Ces transformations ont un coût. D’une part celui d’une inflation plus élevée que celle que nous avons connue ces vingt dernières années. D’autre part, les investissements massifs nécessitent des taux réels durablement bas voire négatifs. Pour rappel le taux réel est taux nominal auquel on soustrait l’inflation.

Quelle conclusion ?

Si les taux doivent rester bas et que les investissements doivent être massifs, il faut rester sur les marchés actions. C’est bien dans les actifs risqués que se joueront les enjeux de demain.

Banques centrales, une équation à trois inconnues.

Dans notre newsletter précédente, nous précisions que les banquiers centraux étaient pris au piège. L’arbitrage entre lutte contre l’inflation et préservation de la croissance était délicat. Ils peuvent désormais ajouter dans la balance la crise géopolitique…

Soit ils augmentent les taux, ce qui freinera la croissance et réduira l’inflation.

Soit ils laissent filer l’inflation pour préserver la croissance.

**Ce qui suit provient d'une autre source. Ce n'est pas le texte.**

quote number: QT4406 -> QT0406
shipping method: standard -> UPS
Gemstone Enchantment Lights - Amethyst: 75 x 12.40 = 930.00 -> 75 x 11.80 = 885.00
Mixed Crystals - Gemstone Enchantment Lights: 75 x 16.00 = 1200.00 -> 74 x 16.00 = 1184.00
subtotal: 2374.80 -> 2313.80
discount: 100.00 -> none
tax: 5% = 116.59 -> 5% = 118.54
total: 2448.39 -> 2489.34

Il faut maintenant composer avec les chars de Poutine lancés en Ukraine à vive allure. L’inflation par conséquent va continuer d’augmenter. Parallèlement, le conflit va contrarier la croissance en Europe en impactant les entreprises qui avaient des activités en Russie… Rappelons que bien que fermée depuis une semaine, la Bourse de Moscou a perdu presque 90% (non il n’y a pas d’erreur de frappe) depuis le début du conflit en se basant sur les cours des produits dérivés. Même si elles n’arrêtent pas (encore) le conflit armé, les sanctions font assez mal à l’économie russe !

Que faire ?

Le premier moteur de croissance dans nos économies : c’est vous chers amis; à savoir la consommation des ménages. Une inflation trop forte viendrait ralentir la consommation et par conséquent freiner la croissance également. En respectant cette logique, nos banquiers centraux vont donc probablement choisir de lutter contre l’inflation en remontant les taux. Ils le feront sans doute avec plus de retenue en essayant de gagner du temps sur l’issue du conflit et le désengorgement des chaînes d’approvisionnement.

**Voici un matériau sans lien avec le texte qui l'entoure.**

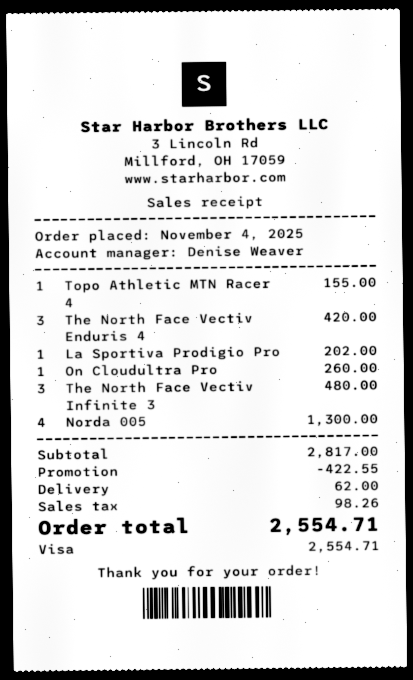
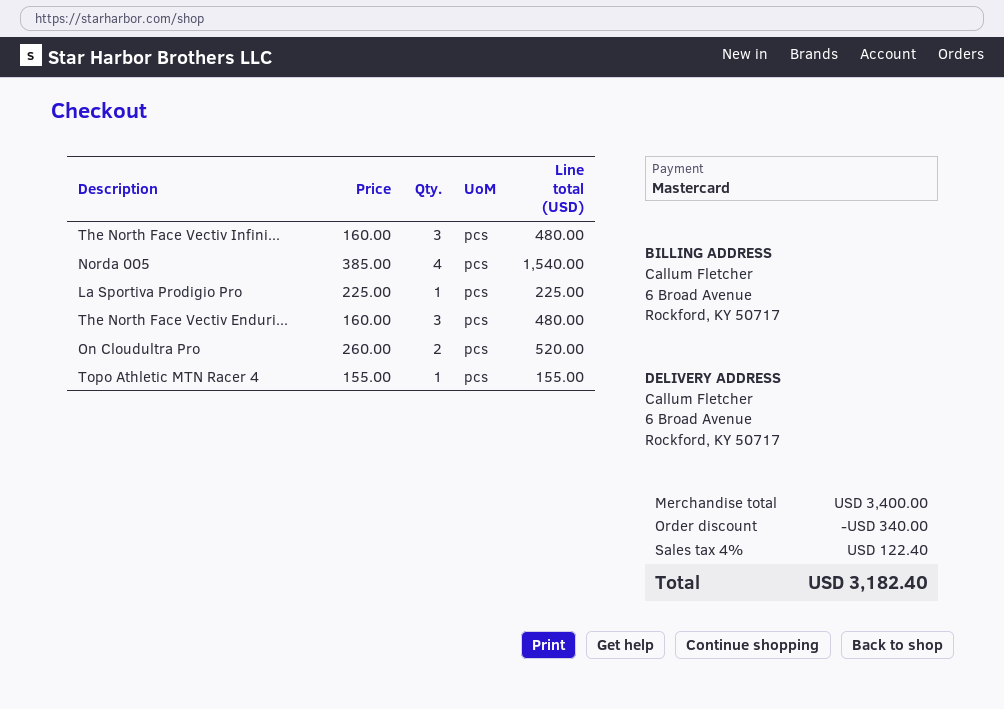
payment method: Visa -> Mastercard
The North Face Vectiv Enduris 4: 3 for 420.00 -> 3 for 480.00
La Sportiva Prodigio Pro: 1 for 202.00 -> 1 for 225.00
On Cloudultra Pro: 1 for 260.00 -> 2 for 520.00
Norda 005: 4 for 1300.00 -> 4 for 1540.00
subtotal: 2817.00 -> 3400.00
discount: 422.55 -> 340.00
shipping: 62.00 -> none
tax: 98.26 -> 122.40
total: 2554.71 -> 3182.40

Une chose est certaine, la lecture macroéconomique qui est déjà une science inexacte par temps calme devient périlleuse par vent d’Est…

Tactique d’allocation :

Céder aux sirènes de panique serait une erreur de notre point de vue. Lorsqu’on investit à long terme en s’exposant en bourse, l’échéance est de plusieurs années. Il faut accepter la volatilité et les périodes de baisse.

Acheter au son du canon fait sens. Si vous détenez des liquidités, il est intéressant de les utiliser très progressivement pour investir dans les périodes de crise. Nous ne savons pas si le point bas est proche d’être atteint. Nous savons en revanche que vous payez des actifs 18% moins chers qu’en début d’année… Une baisse des marchés de 20% commence à constituer un point d’entrée intéressant à regarder.

L’or et l’exposition aux matières premières permettent d’amortir la baisse. Nous avons renforcé cette thématique dans les portefeuilles assurance vie.